▶ **Task requirements**: Only one span of the listing below is wanted: the lines from the one with "(120, 476) none" through the one with "[70,939,119,950] con por", reproduced exactly, both ends kept.

*** Opening of Available records ***

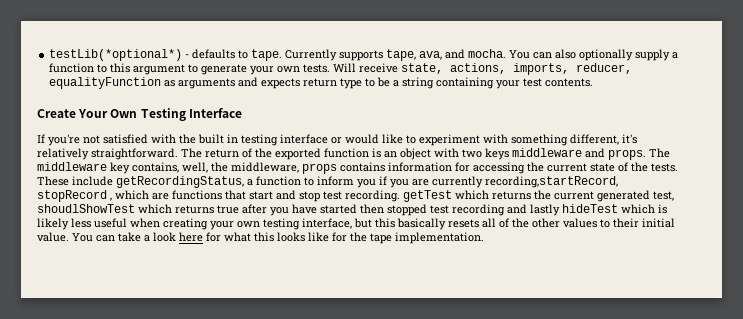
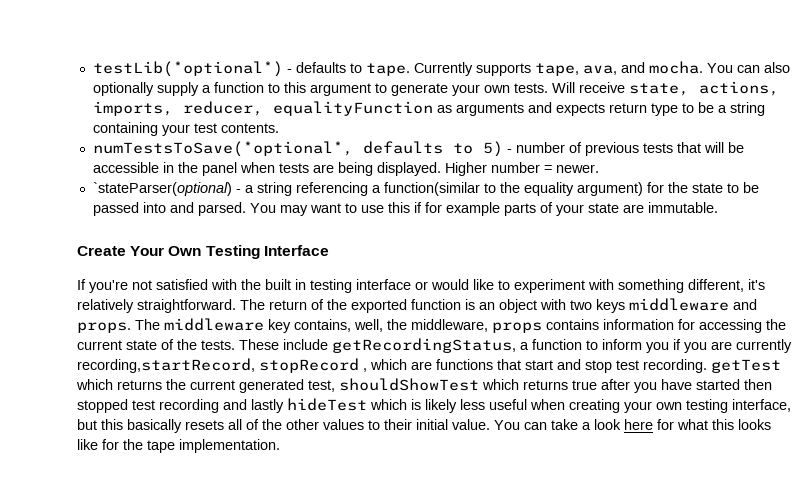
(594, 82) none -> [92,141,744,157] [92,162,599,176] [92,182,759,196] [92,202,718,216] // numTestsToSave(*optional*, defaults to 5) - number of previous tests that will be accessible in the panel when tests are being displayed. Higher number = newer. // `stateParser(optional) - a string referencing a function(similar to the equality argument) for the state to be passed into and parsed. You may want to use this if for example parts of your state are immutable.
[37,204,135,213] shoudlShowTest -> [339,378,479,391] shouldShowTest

*** Close of Available records ***
*** Opening of Available records ***

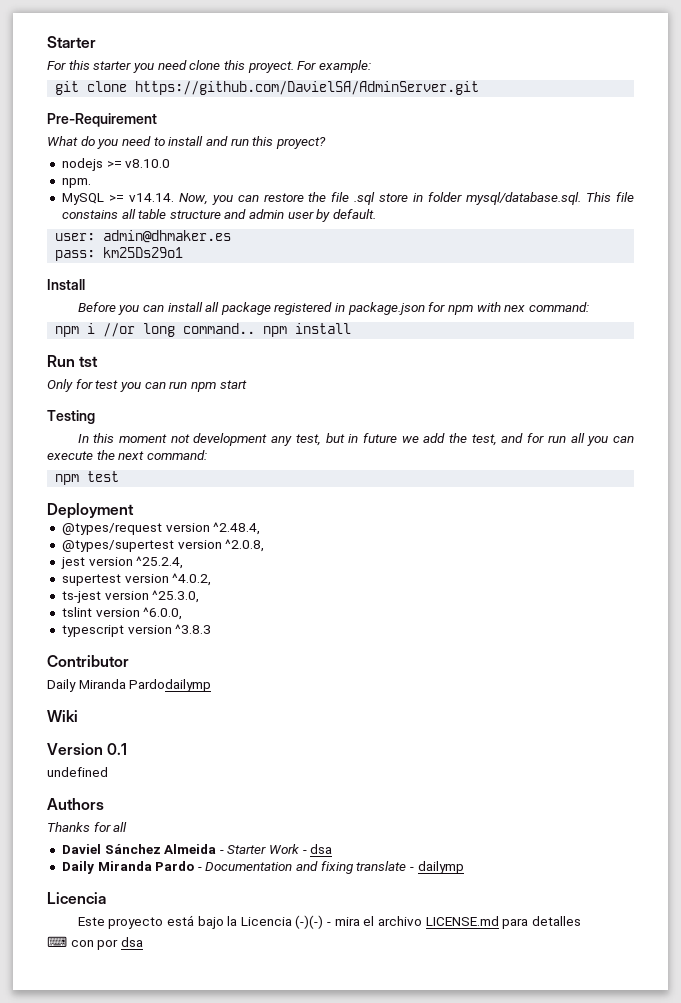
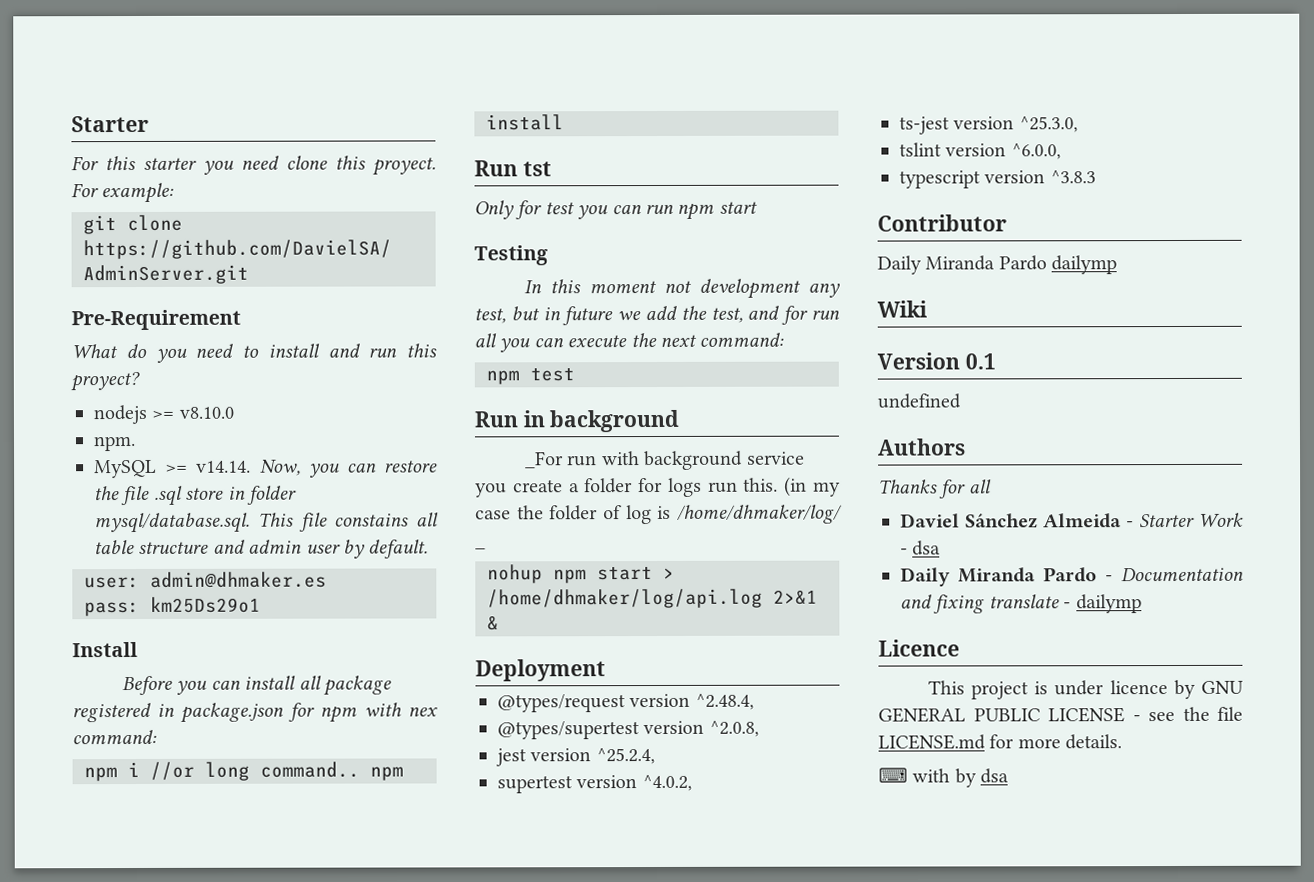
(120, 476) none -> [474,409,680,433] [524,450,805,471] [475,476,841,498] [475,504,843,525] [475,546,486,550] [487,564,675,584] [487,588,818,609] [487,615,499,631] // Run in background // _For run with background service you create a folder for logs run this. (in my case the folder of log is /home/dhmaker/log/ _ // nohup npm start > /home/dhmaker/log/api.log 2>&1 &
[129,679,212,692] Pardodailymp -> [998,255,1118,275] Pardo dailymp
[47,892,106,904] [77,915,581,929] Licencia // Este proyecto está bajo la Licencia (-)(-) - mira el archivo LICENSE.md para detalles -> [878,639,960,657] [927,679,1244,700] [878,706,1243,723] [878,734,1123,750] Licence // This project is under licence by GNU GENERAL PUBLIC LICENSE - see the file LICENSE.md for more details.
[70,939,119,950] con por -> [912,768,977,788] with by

*** Close of Available records ***

▶ **Answer section**:
(120, 476) none -> [474,409,680,433] [524,450,805,471] [475,476,841,498] [475,504,843,525] [475,546,486,550] [487,564,675,584] [487,588,818,609] [487,615,499,631] // Run in background // _For run with background service you create a folder for logs run this. (in my case the folder of log is /home/dhmaker/log/ _ // nohup npm start > /home/dhmaker/log/api.log 2>&1 &
[129,679,212,692] Pardodailymp -> [998,255,1118,275] Pardo dailymp
[47,892,106,904] [77,915,581,929] Licencia // Este proyecto está bajo la Licencia (-)(-) - mira el archivo LICENSE.md para detalles -> [878,639,960,657] [927,679,1244,700] [878,706,1243,723] [878,734,1123,750] Licence // This project is under licence by GNU GENERAL PUBLIC LICENSE - see the file LICENSE.md for more details.
[70,939,119,950] con por -> [912,768,977,788] with by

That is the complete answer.